A systematic review of early postoperative care following ESS was published in 2011 by Rudmik et al. Reviewers evaluated a number of postoperative regimens, including stents. Reviewers included 1 RCT by Cote et al (2010) and 2 nonrandomized studies. The RCT did not involve a stent but rather compared steroid-impregnated dressings to saline-impregnated dressings. Some devices included in these studies are considered middle meatal spacers and are outside the scope of this rationale document. The overall level of evidence was judged as B (RCT with limitations). Reviewers concluded that topical steroids delivered by the “nonstandard” route required further study and that the results of current studies could not be extrapolated to larger populations. Based on this evidence, reviewers did not recommend use of stents, but considered them an option for postoperative care.
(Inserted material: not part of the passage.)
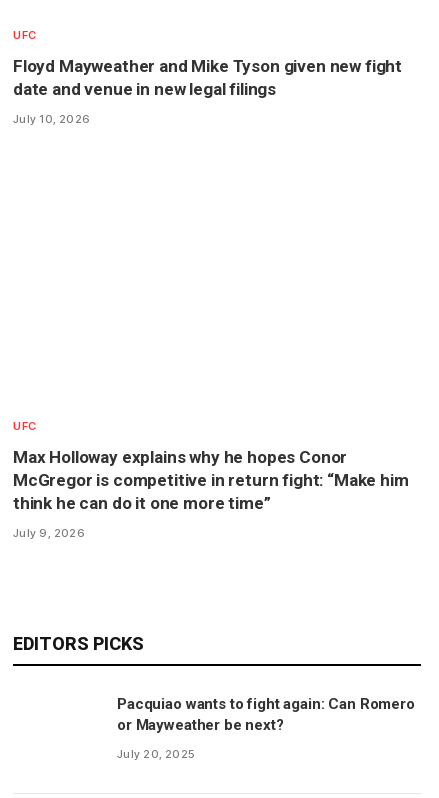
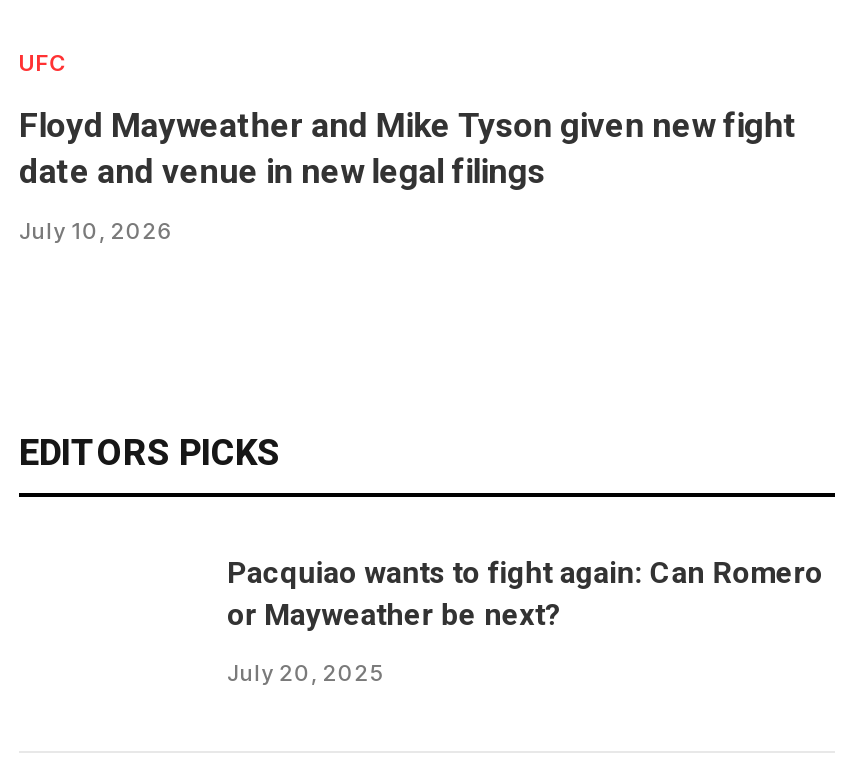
- UFC
- Max Holloway explains why he hopes Conor
- McGregor is competitive in return fight: “Make him
- think he can do it one more time”
- July 9, 2026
Han et al (2012) performed a meta-analysis of the 2 published RCTs assessing the Propel® implant, both of which compared a steroid-eluting stent with a non-steroid-eluting stent. Trial results were combined at the patient level, with reanalysis of the endoscopy videos by a panel of 3 independent ear, nose, and throat experts. The combined results were that the steroid-eluting device reduced postoperative interventions by 35% (p<0.001), reduced lysis of adhesions by 51% (p<0.001) and reduced the need for oral steroids by 46% (p<0.001). Due to study design, it is not clear whether these benefits were a result of the steroids or the device.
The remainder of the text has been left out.